Alternatively, it can generate the image and comment on the “raw” result and suggest that I consider exploring other possibilities if it looks like I’m reinforcing stereotypes. And the way it exposes these possibilities can fit into a simple mechanism of re-evaluation of our own vision of society and how we can improve it.

I am subject to stereotypes and limited views of society. This is inevitable and is the natural result of the culture and social environment in which I grew up. But that doesn’t mean I’m not willing to change. And, therefore, it’s not healthy for these models to hide an opportunity to generate discussion about what needs to improve in society, while at the same time embracing the concept that we live in a multicultural and diverse society that enriches so many of us.
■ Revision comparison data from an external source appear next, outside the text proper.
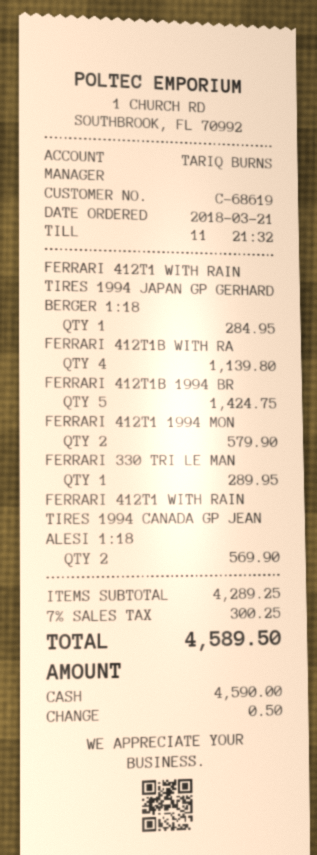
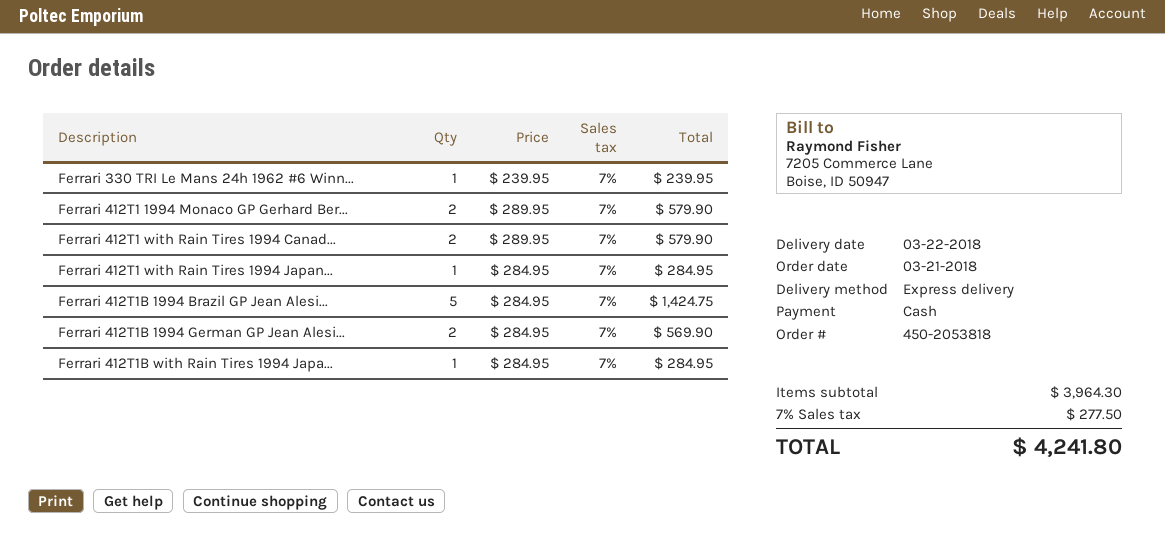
FERRARI 412T1B WITH RA: 4 for 1139.80 -> 1 for 284.95
FERRARI 330 TRI LE MAN: 1 for 289.95 -> 1 for 239.95
FERRARI 412T1 WITH RAIN TIRES 1994 CANADA GP JEAN ALESI 1:18: 2 for 569.90 -> 2 for 579.90
Ferrari 412T1B 1994 German GP Jean Alesi...: none -> 2 for 569.90
subtotal: 4289.25 -> 3964.30
tax: 7% = 300.25 -> 7% = 277.50
total: 4589.50 -> 4241.80

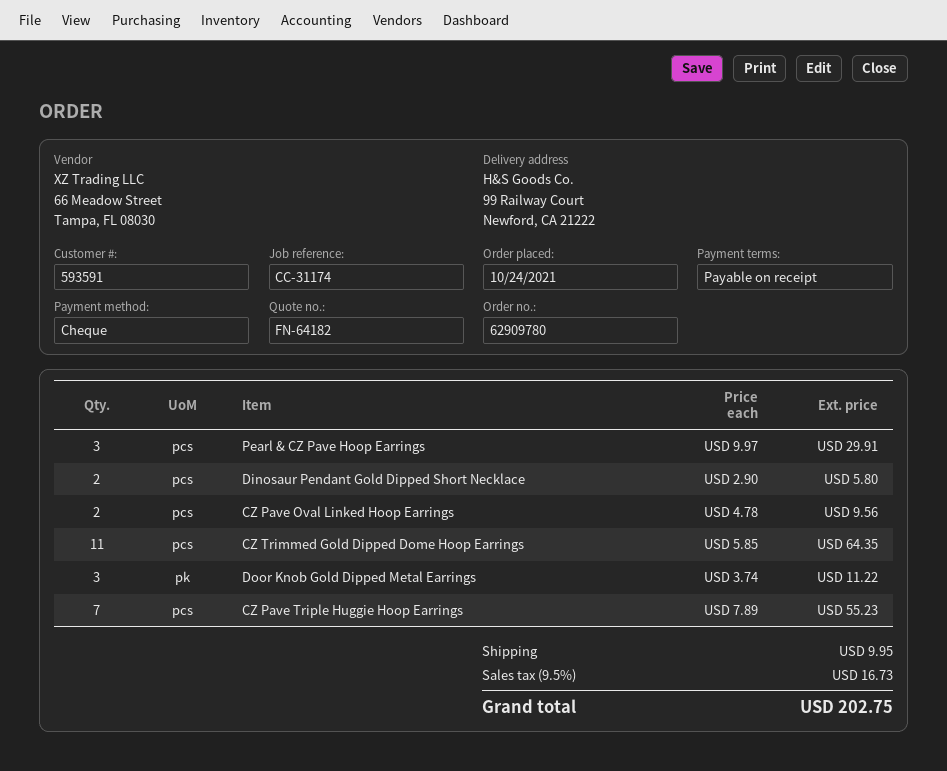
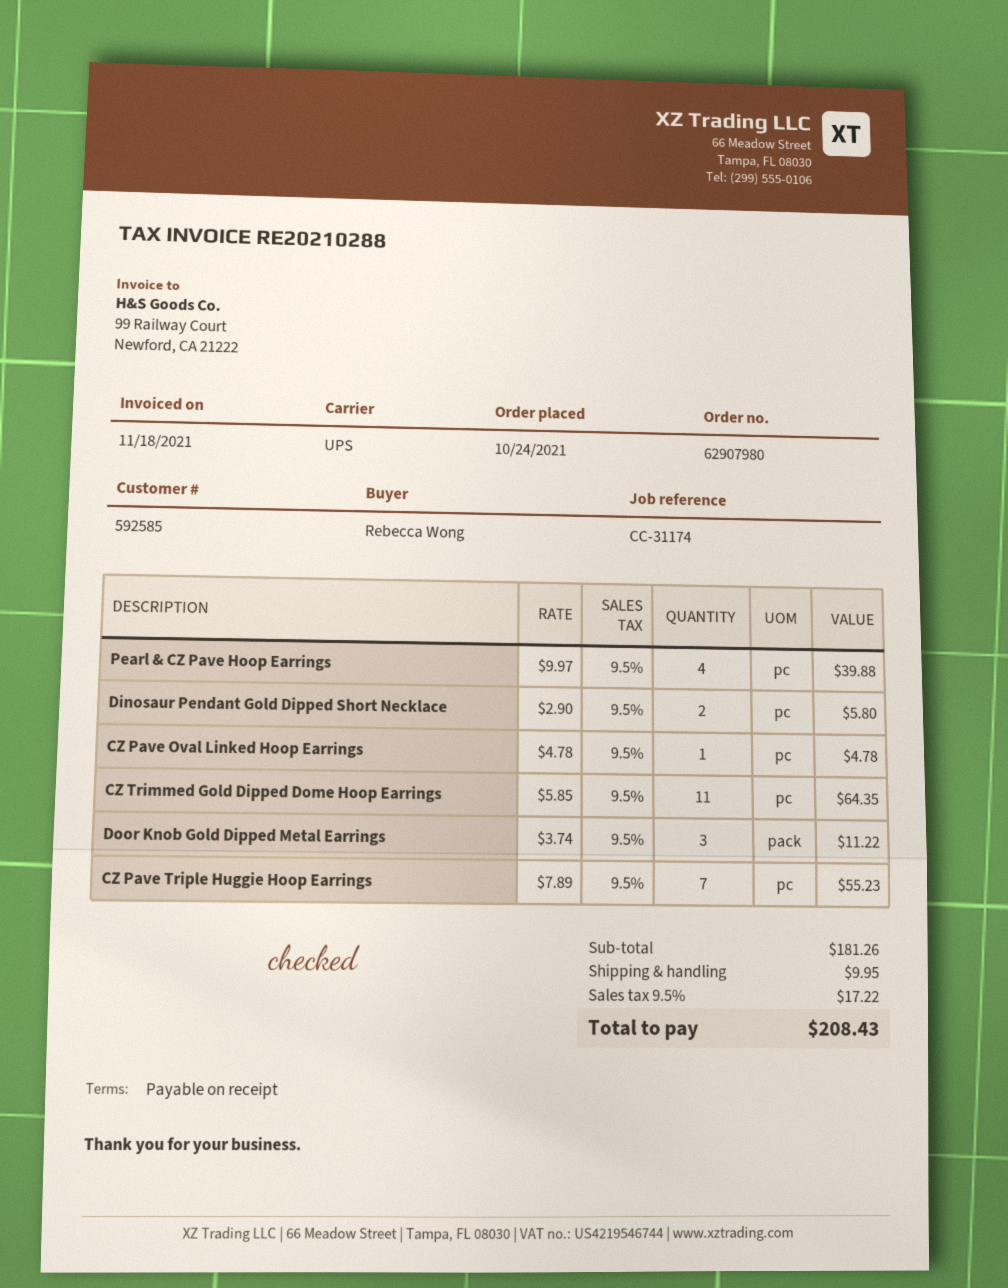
order number: 62909780 -> 62907980
customer number: 593591 -> 592585
Pearl & CZ Pave Hoop Earrings: 3 x 9.97 = 29.91 -> 4 x 9.97 = 39.88
CZ Pave Oval Linked Hoop Earrings: 2 x 4.78 = 9.56 -> 1 x 4.78 = 4.78
tax: 9.5% = 16.73 -> 9.5% = 17.22
total: 202.75 -> 208.43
I’ll end with this passage from the newsletter Noahpinion, which I think is very apt:

Gemini explicitly says that the reason it depicts historical British monarchs as nonwhite is in order to “recognize the increasing diversity in present-day Britain”. It’s exactly the Hamilton strategy — try to make people more comfortable with the diversity of the present by backfilling it into our images of the past.

But where Hamilton was a smashing success, Gemini’s clumsy attempts were a P.R. disaster. Why? Because retroactive representation is an inherently tricky and delicate thing, and AI chatbots don’t have the subtlety to get it right.

Hamilton succeeded because the audience understood the subtlety of the message that was being conveyed. Everyone knows that Alexander Hamilton was not a Puerto Rican guy. They appreciate the casting choice because they understand the message it conveys. Lin-Manuel Miranda does not insult his audience’s intelligence.

Gemini is no Lin-Manuel Miranda (and neither are its creators). The app’s insistence on shoehorning diversity into depictions of the British monarchy is arrogant and didactic. Where Hamilton challenges the viewer to imagine America’s founders as Latino, Black, and Asian, Gemini commands the user to forget that British monarchs were White. One invites you to suspend disbelief, while the other orders you to accept a lie.